While he said he has never been a formal teaching mentor to a new teacher, he has helped out many newbies over the years with words of wisdom and advice.
"A lot of times you don't even realize you're mentoring. You just make comments, or suggestions," and hear from a teacher later how much that advice helped, he said.
"I've taught just about everything," from remedial math to advanced calculus courses, he said.
He said he has enjoyed seeing the school evolve over the last four decades. "It's been very interesting to watch," he said.
St. Mary's school board member Sal Raspa was a chemistry teacher and later principal at Great Mills during Buonviri's tenure. "He was very dedicated, one of the most dedicated math teachers I've come across in my life time," Raspa said. Raspa said that the math teacher had a knack for sticking with struggling students until they could grasp a math concept.
"You have a sense of satisfaction as an educator," after working for so long and helping so many students, Raspa said.
Buonviri this year received an MIT Inspirational Teacher Award for inspiring in his students a love of learning. "Every kid, there's something to look forward to. There is good in even the most challenging kids," the teacher said. "More than anything else, if their confidence can be found, you've made a difference."
This year's graduating class paid tribute to the veteran teacher at commencement last week. "My most inspiring teacher ever was Mr.
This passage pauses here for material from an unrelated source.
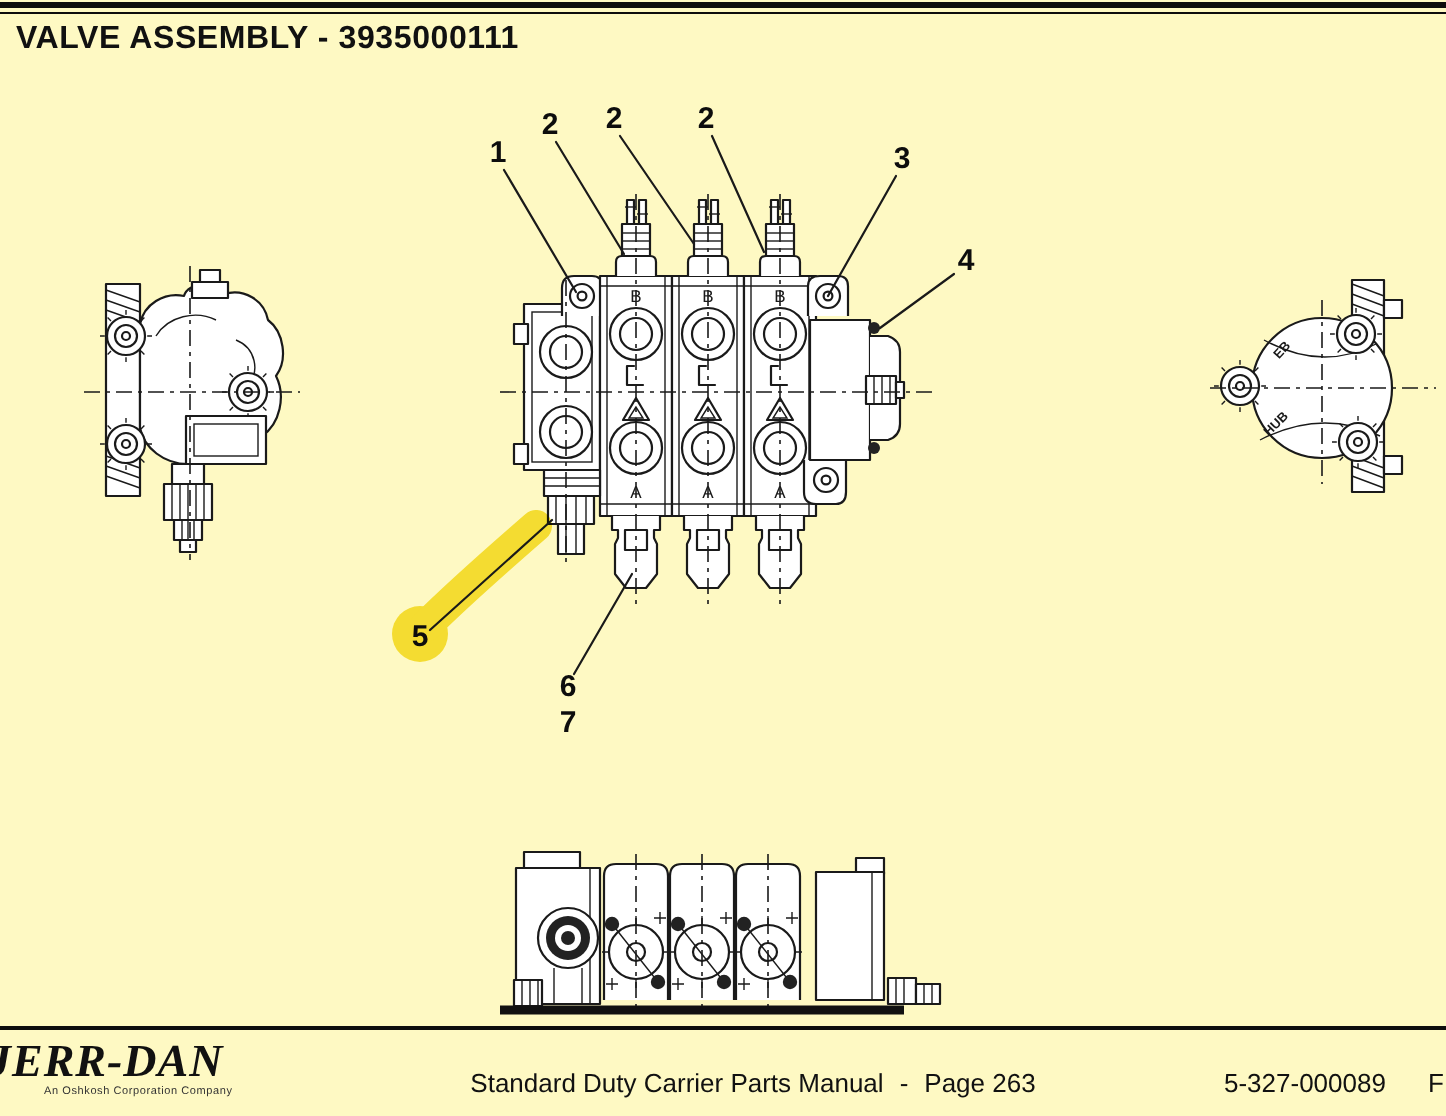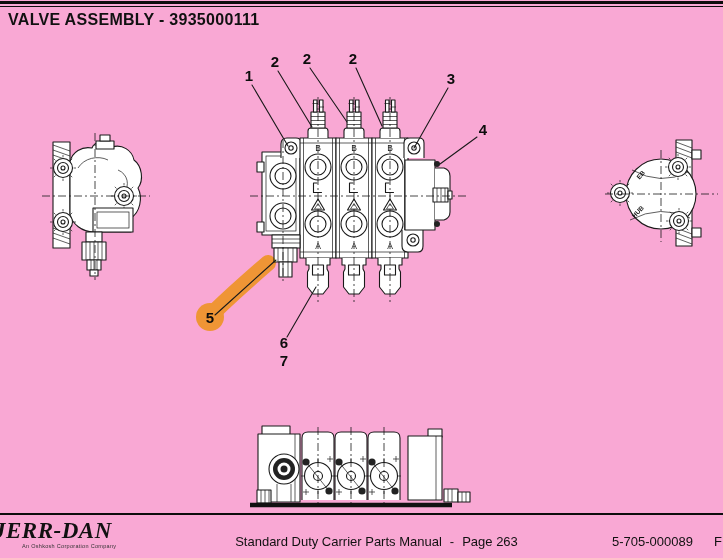"VALVE ASSEMBLY - 3935000111" #page { background: #f9a8d4 -> #fef9c3 }
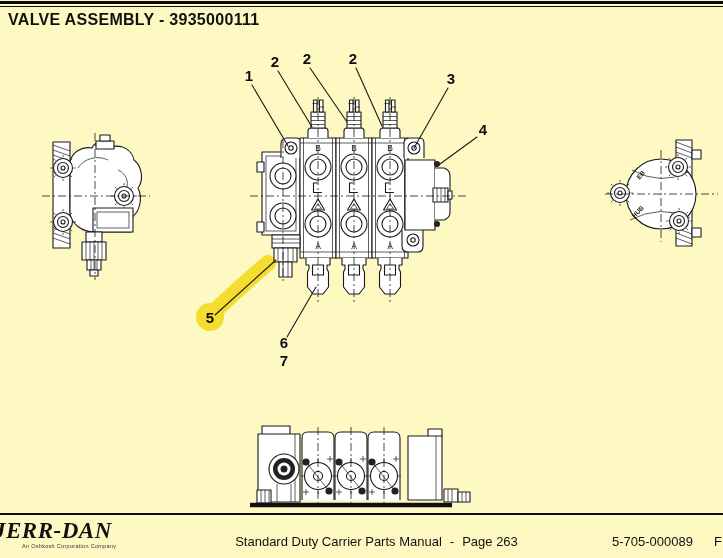"5-705-000089" div { text: 5-705-000089 -> 5-327-000089 }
Buonviri, who cultivated my love for math while teaching me calculus and a few valuable life lessons along the way," said this year's Great Mills valedictorian, Michael Branigan.
"Mr. Buonviri is an influential teacher who has taught not just our parents but also our grandparents," said Melanie Boekel, salutatorian of the class of 2009. "We thought he'd be teaching math to our kids 50 years from now. I appreciate his service to the school. We are going to miss you."
Zora Siemasko taught with Buonviri for several years before becoming principal at Great Mills from 1985 to 1991. "He was an excellent teacher and had a very fond rapport with all the kids," she said. "The child who had difficulty learning was as important to him as his top calculus student." Siemasko said that Buonviri was great at teaching in part because "he really enjoyed it."
After spending some time with his five grandchildren and vacationing, he said he might look to tutor students or even teach at the College of Southern Maryland. He is also looking forward to spending more time outdoors, including a passion of his — bicycling.
"I will eventually come back to being a teacher in some form or some venue," he said.